→ **Exercise details**
Check every line of the data below for the word "none", then give only the number of lines that have it.

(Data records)
▼

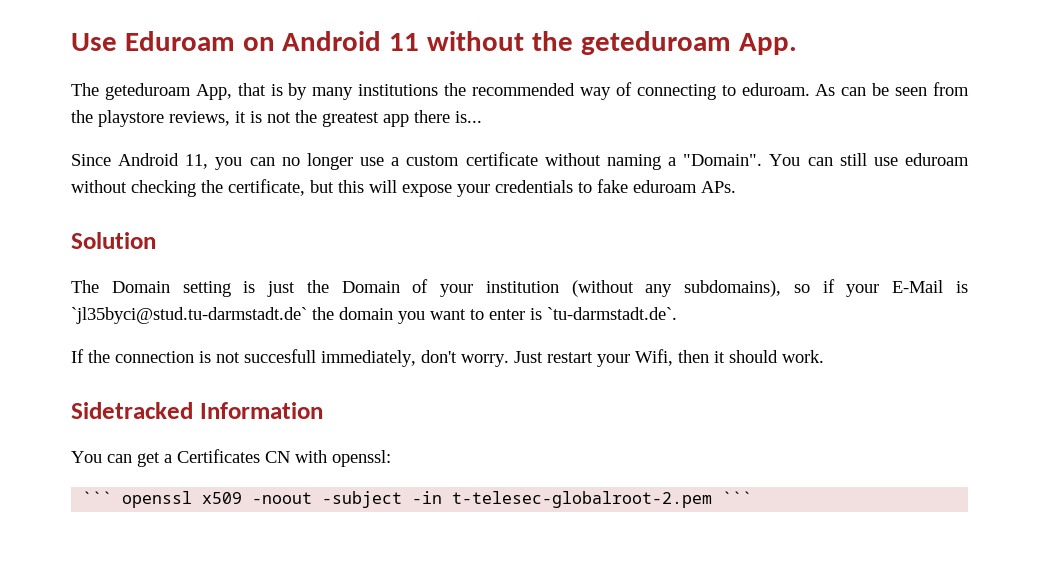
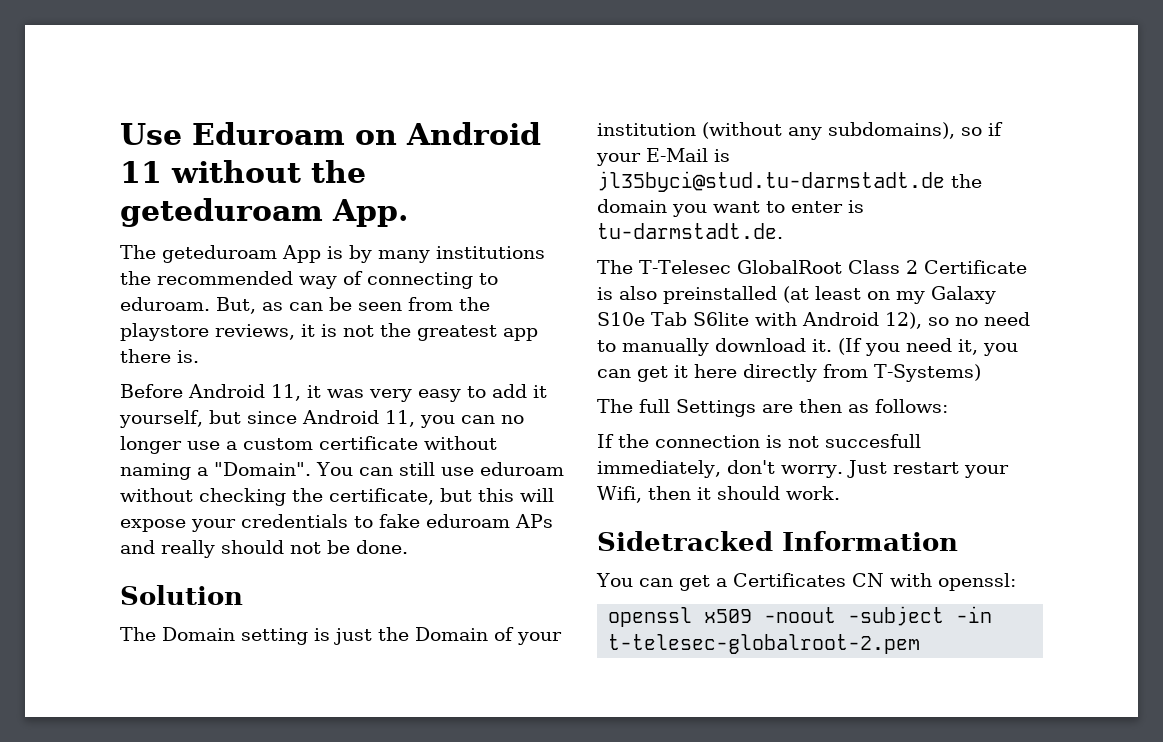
[195,83,266,100] App, that -> [282,245,321,263] App
[815,84,836,96] As -> [216,297,283,314] But, as
[455,111,482,123] [71,154,111,166] is... // Since -> [177,350,199,363] [120,384,547,402] [119,410,297,428] is. // Before Android 11, it was very easy to add it yourself, but since
[701,181,736,193] APs. -> [515,514,553,528] [120,540,408,558] APs and really should not be done.
[71,307,307,324] ˋjl35byci@stud.tu-darmstadt.deˋ -> [597,171,945,192] jl35byci@stud.tu-darmstadt.de
[547,307,677,320] ˋtu-darmstadt.deˋ. -> [597,223,783,239] [597,260,1027,274] [597,286,996,304] [597,312,1030,329] [597,338,1018,356] [597,364,981,382] [597,399,948,417] tu-darmstadt.de. // The T-Telesec GlobalRoot Class 2 Certificate is also preinstalled (at least on my Galaxy S10e Tab S6lite with Android 12), so no need to manually download it. (If you need it, you can get it here directly from T-Systems) // The full Settings are then as follows:
[82,491,113,504] ˋˋˋ -> (1016, 582) none
[722,491,753,504] ˋˋˋ -> (921, 644) none

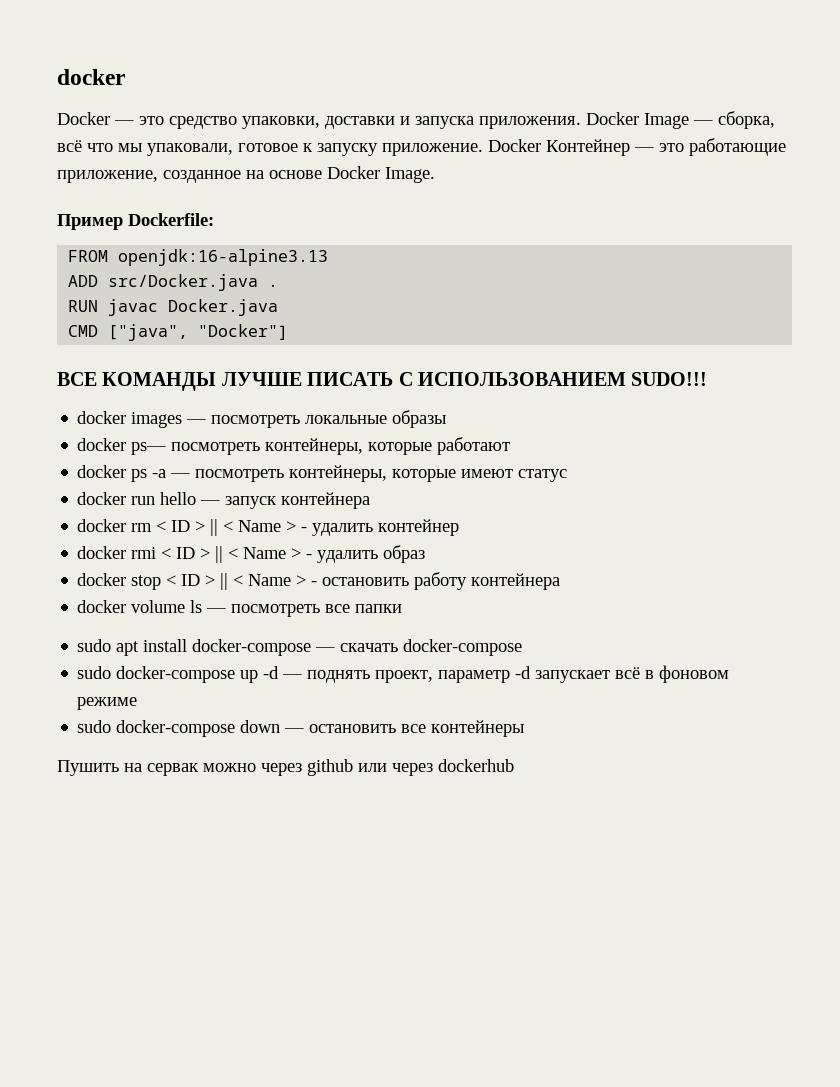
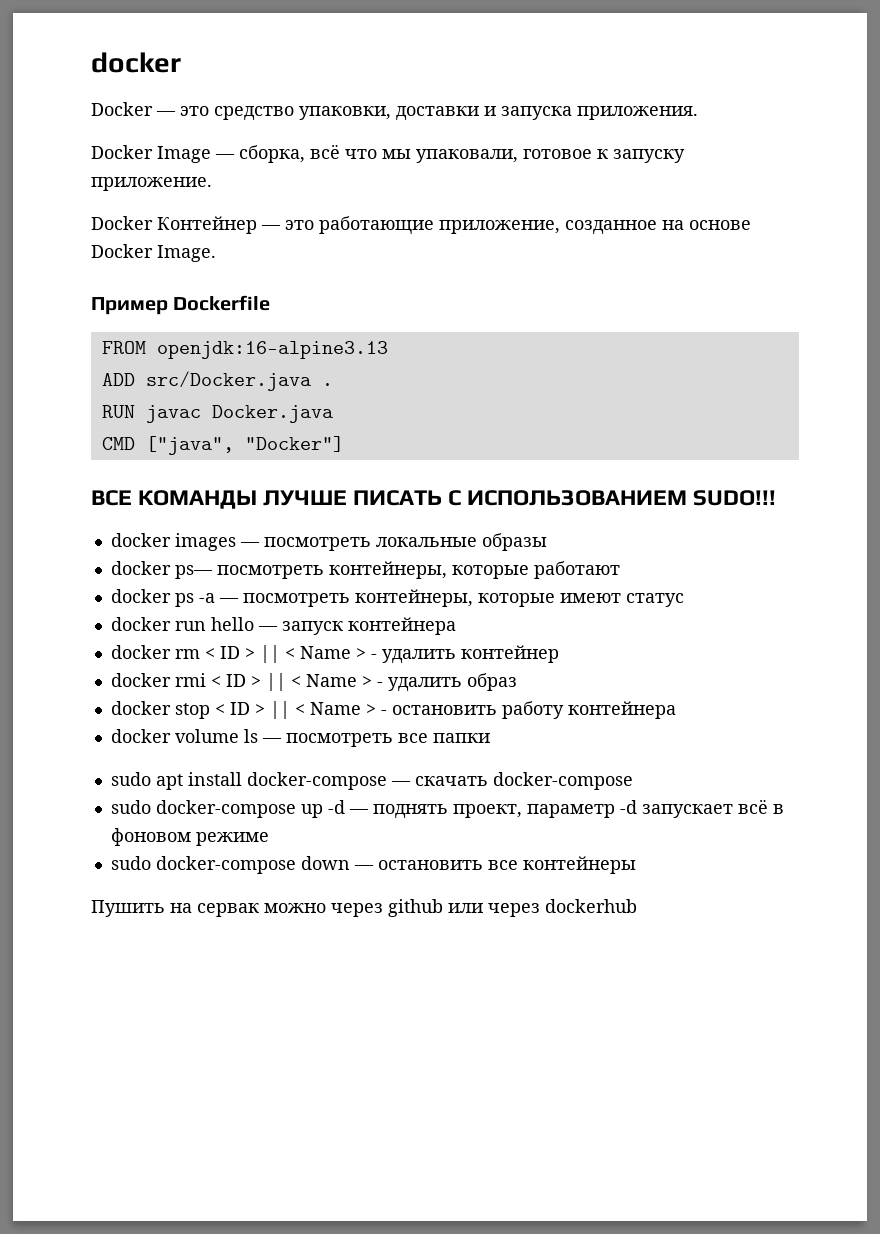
(581, 122) none -> (698, 113) //
(483, 149) none -> (212, 184) //
[128,213,214,226] Dockerfile: -> [173,295,271,311] Dockerfile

▲

→ **Response to this task**
4